The Earl Brothers, |
Troubles to Blame
On first exposure to the Earl Brothers, you have the impression that you're hearing a band that has picked up on the very first draft of the Stanley Brothers' hard-core mountain-bluegrass sound. Lots of bluegrass performers have carried the Stanley influence, which shows little sign of waning. But a closer listening -- and the Earls, who are not in the background-music business, demand that you listen closer -- starts you to wondering, just what in hell is this? It's something that, as it turns out, is a whole lot more peculiar than casual, initial acquaintance leads you to presume.
Troubles to Blame is the Earls' second CD. The first, Whiskey, Women & Death (2004), bore a near-parodic title that one could imagine at the front of a patented Greil Marcus-style rumination on an invisible republic glimpsed only through its alcohol- and blood-soaked ballads, or maybe -- more prosaically -- in the pages of a Hank Williams biography. WW&D spins its own nightmare world out of, mostly, banjo player and vocalist Robert Earl Davis's compositions or co-compositions, and to a lesser extent guitarist and vocalist John McKelvy's, and out of a performance style so unabashedly rural that only an ignoramus would call it "country."
The four-piece band (rounded out by mandolin and stand-up bass) handles its instruments all right, albeit hardly at the Stanleys' level of excellence, but the sort of at-times prissy precision of the more typical modern bluegrass outfit, with its often more-than-human technical skills, is notably absent.

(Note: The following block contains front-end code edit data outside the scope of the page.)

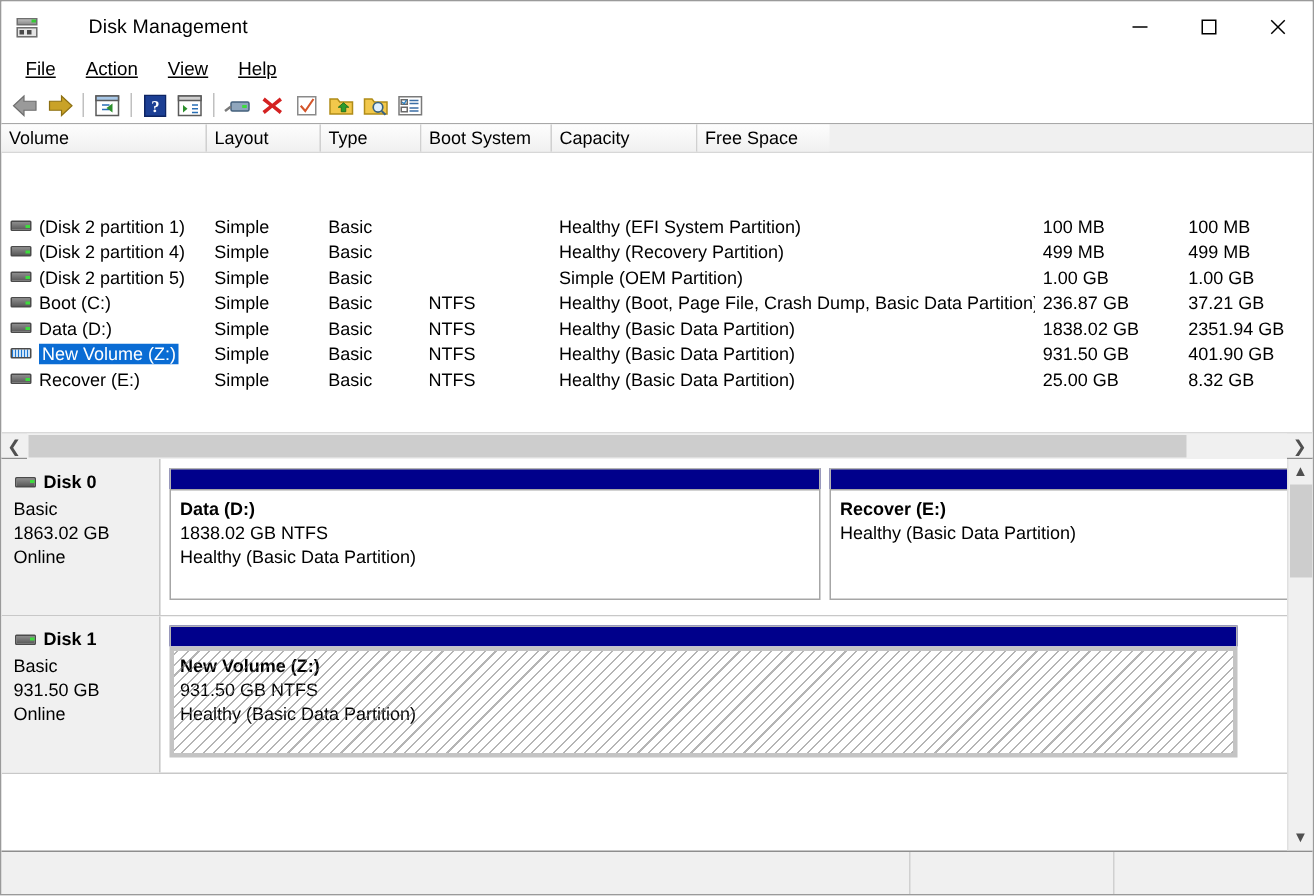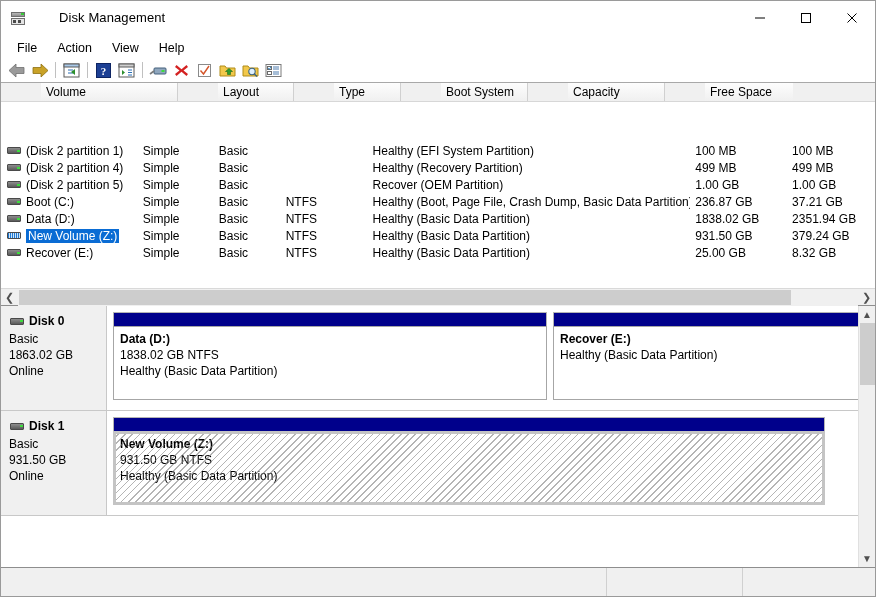"File" .menubar { align-items: flex-end -> center; text-decoration: none -> underline }
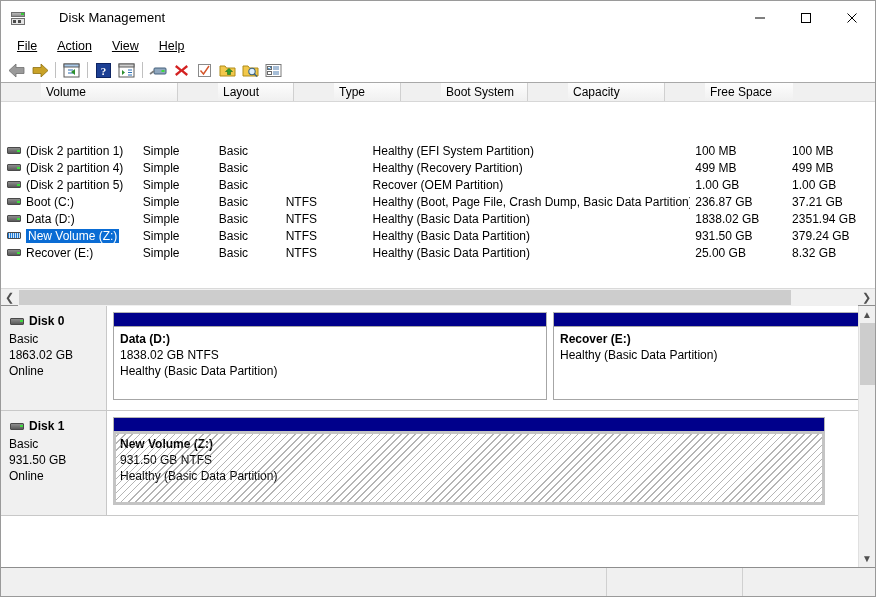"Volume" .ch { margin-left: 40px -> none }
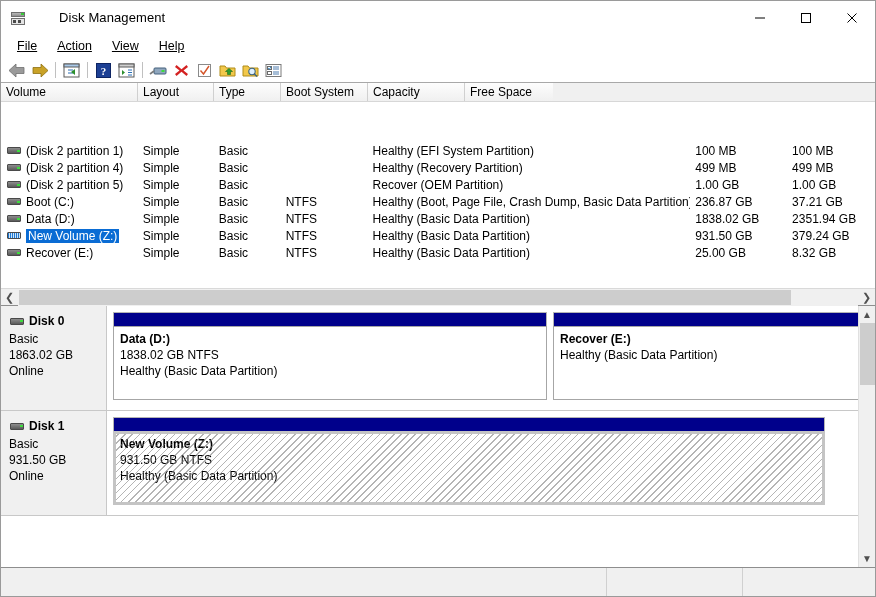"Recover (OEM Partition)" div.vcell { text: Recover -> Simple }
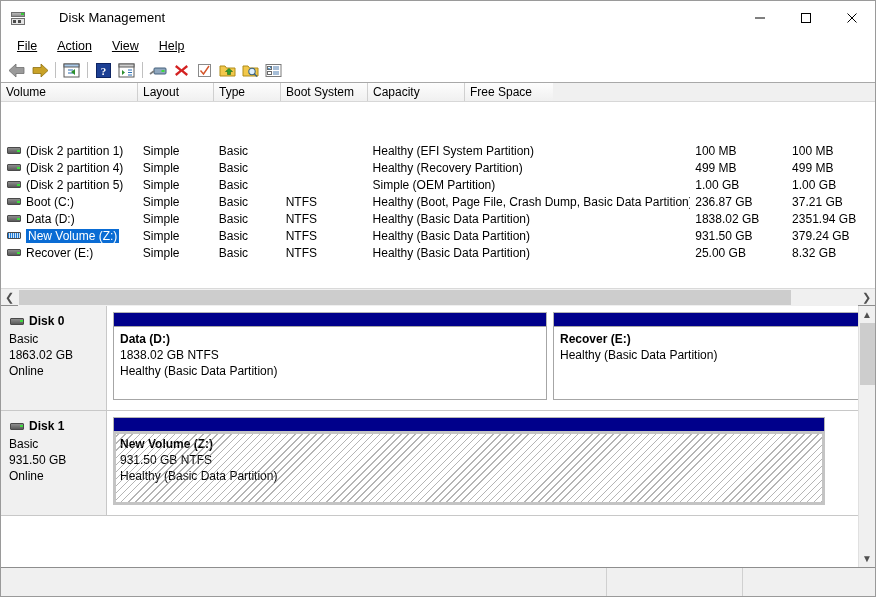"379.24 GB" div.vcell { text: 379.24 -> 401.90 }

The Earls have all the blunt, anarchic force of an old-time string band, which is what they feel like even if they aren't really, though with every breath they're taking in the thin air of the high atmosphere. They're based in San Francisco, but Davis and McKelvy have Southern roots and prior bluegrass histories, plus, I have no doubt, an encyclopedic knowledge of old American folk music.
The new disc is more of the same, though only Davis and McKelvy are carried over from the previous edition. Larry Hughes is now the mandolinist, Josh Sidman the bassist. Inevitably, the shock of the new ("new" being an adjective applied only relatively here) is gone, along with the sense that -- again relatively -- the songs aren't quite so striking or startling as they were last time around. Then, in fairness, how does anyone get again to the ferocious perfection of "Broken Motor," "Bender" and "Hard Times Down the Road," or to the sensation of hearing them for the first time?
To be clear: There is nothing, absolutely nothing, wrong with the writing here, nothing close to a mediocre composition or performance, and at least one song deserves to live on as a deep-bluegrass classic: Davis's "Oh Death is Calling Me." If you want to understand why the Earls are not, obvious shared elements apart, at heart just another hard-core bluegrass band, you could do worse than immerse yourself in this track, the 12th and last on the disc.
Given evangelical Christianity's large place in the Southern imagination, religion has always been a big part of the bluegrass tradition. No bluegrass bands fail to include gospel anthems in their repertoires; some, in fact, feature nothing but. Death is a recurring theme, with the singer or a loved one testifying in life's fading moments to the imminence of home in heaven. Not, however, here. "Oh Death is Calling Me" is a song in the vein of its partial namesake, the antique "Oh Death," where the cessation of life happens at the psychic crossroads of terror and relief -- terror at the fall into oblivion, relief at the passing of mortality's trials and misfortunes. To all intents and purposes, incomprehensible as it may seem -- naturally, I can't speak to their private thoughts and beliefs, only to their musical persona -- the Earls are the world's first agnostic bluegrass band.
Or it may be that they're just more interested in sin, despair and violence than in faith, redemption, and resurrection. Most of the vividly realized characters in their songs are drunks or criminals, or both. Sometimes, as in WW&D's "Hard Times" and in Troubles' "Old Gun Road," they're cruising the lost highways with both liquor bottles and weapons within reach, on their way to a bar or a stick-up, maybe one, then the other. You wouldn't want to drink where they're drinking, even if -- as it surely would be-- the music emanating from the nearby bandstand is incredible.
The Earls don't bother to prettify any of it. There's not a lick of sentimentality in them. They sing -- utterly convincingly -- like rough characters from way back in dirt-road hills and honkytonks. The harmonies are raw and nasal, the art so piercingly original that, for all its ostensibly traditional roots and particulars, it seems outside time and place, almost more avant garde than retro.